■ **What you are asked to do**: Restate every line of the material, word for word.

------

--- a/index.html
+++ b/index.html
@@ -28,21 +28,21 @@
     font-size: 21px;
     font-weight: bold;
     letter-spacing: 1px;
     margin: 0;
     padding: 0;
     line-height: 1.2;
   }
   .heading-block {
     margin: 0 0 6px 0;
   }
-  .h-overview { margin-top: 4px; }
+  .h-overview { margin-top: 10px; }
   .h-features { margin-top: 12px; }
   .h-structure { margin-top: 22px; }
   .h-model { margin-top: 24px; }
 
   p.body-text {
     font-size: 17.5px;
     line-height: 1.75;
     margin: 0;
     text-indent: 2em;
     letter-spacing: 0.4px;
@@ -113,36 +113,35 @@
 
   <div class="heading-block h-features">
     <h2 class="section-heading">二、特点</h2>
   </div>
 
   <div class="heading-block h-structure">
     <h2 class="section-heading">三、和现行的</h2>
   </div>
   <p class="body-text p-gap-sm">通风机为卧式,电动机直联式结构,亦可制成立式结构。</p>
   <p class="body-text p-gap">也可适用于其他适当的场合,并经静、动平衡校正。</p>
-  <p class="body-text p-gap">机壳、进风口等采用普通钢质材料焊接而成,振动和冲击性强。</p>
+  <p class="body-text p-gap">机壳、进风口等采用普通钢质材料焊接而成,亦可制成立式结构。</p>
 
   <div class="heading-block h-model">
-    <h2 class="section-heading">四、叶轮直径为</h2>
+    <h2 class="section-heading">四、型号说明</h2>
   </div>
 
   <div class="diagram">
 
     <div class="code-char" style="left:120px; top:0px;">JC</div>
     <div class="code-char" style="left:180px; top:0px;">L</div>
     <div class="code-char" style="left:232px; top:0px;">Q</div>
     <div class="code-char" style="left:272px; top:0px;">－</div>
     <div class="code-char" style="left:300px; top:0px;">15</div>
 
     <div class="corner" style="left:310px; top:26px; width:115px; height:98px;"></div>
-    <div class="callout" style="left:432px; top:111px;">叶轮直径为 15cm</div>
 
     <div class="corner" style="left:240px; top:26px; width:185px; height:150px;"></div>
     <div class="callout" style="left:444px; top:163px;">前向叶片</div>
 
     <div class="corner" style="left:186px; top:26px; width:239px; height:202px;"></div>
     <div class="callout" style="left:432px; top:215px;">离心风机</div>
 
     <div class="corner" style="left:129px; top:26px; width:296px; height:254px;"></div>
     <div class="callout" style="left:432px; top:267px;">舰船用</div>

------

■ **Reply to the exercise**:
--- a/index.html
+++ b/index.html
@@ -28,21 +28,21 @@
     font-size: 21px;
     font-weight: bold;
     letter-spacing: 1px;
     margin: 0;
     padding: 0;
     line-height: 1.2;
   }
   .heading-block {
     margin: 0 0 6px 0;
   }
-  .h-overview { margin-top: 4px; }
+  .h-overview { margin-top: 10px; }
   .h-features { margin-top: 12px; }
   .h-structure { margin-top: 22px; }
   .h-model { margin-top: 24px; }
 
   p.body-text {
     font-size: 17.5px;
     line-height: 1.75;
     margin: 0;
     text-indent: 2em;
     letter-spacing: 0.4px;
@@ -113,36 +113,35 @@
 
   <div class="heading-block h-features">
     <h2 class="section-heading">二、特点</h2>
   </div>
 
   <div class="heading-block h-structure">
     <h2 class="section-heading">三、和现行的</h2>
   </div>
   <p class="body-text p-gap-sm">通风机为卧式,电动机直联式结构,亦可制成立式结构。</p>
   <p class="body-text p-gap">也可适用于其他适当的场合,并经静、动平衡校正。</p>
-  <p class="body-text p-gap">机壳、进风口等采用普通钢质材料焊接而成,振动和冲击性强。</p>
+  <p class="body-text p-gap">机壳、进风口等采用普通钢质材料焊接而成,亦可制成立式结构。</p>
 
   <div class="heading-block h-model">
-    <h2 class="section-heading">四、叶轮直径为</h2>
+    <h2 class="section-heading">四、型号说明</h2>
   </div>
 
   <div class="diagram">
 
     <div class="code-char" style="left:120px; top:0px;">JC</div>
     <div class="code-char" style="left:180px; top:0px;">L</div>
     <div class="code-char" style="left:232px; top:0px;">Q</div>
     <div class="code-char" style="left:272px; top:0px;">－</div>
     <div class="code-char" style="left:300px; top:0px;">15</div>
 
     <div class="corner" style="left:310px; top:26px; width:115px; height:98px;"></div>
-    <div class="callout" style="left:432px; top:111px;">叶轮直径为 15cm</div>
 
     <div class="corner" style="left:240px; top:26px; width:185px; height:150px;"></div>
     <div class="callout" style="left:444px; top:163px;">前向叶片</div>
 
     <div class="corner" style="left:186px; top:26px; width:239px; height:202px;"></div>
     <div class="callout" style="left:432px; top:215px;">离心风机</div>
 
     <div class="corner" style="left:129px; top:26px; width:296px; height:254px;"></div>
     <div class="callout" style="left:432px; top:267px;">舰船用</div>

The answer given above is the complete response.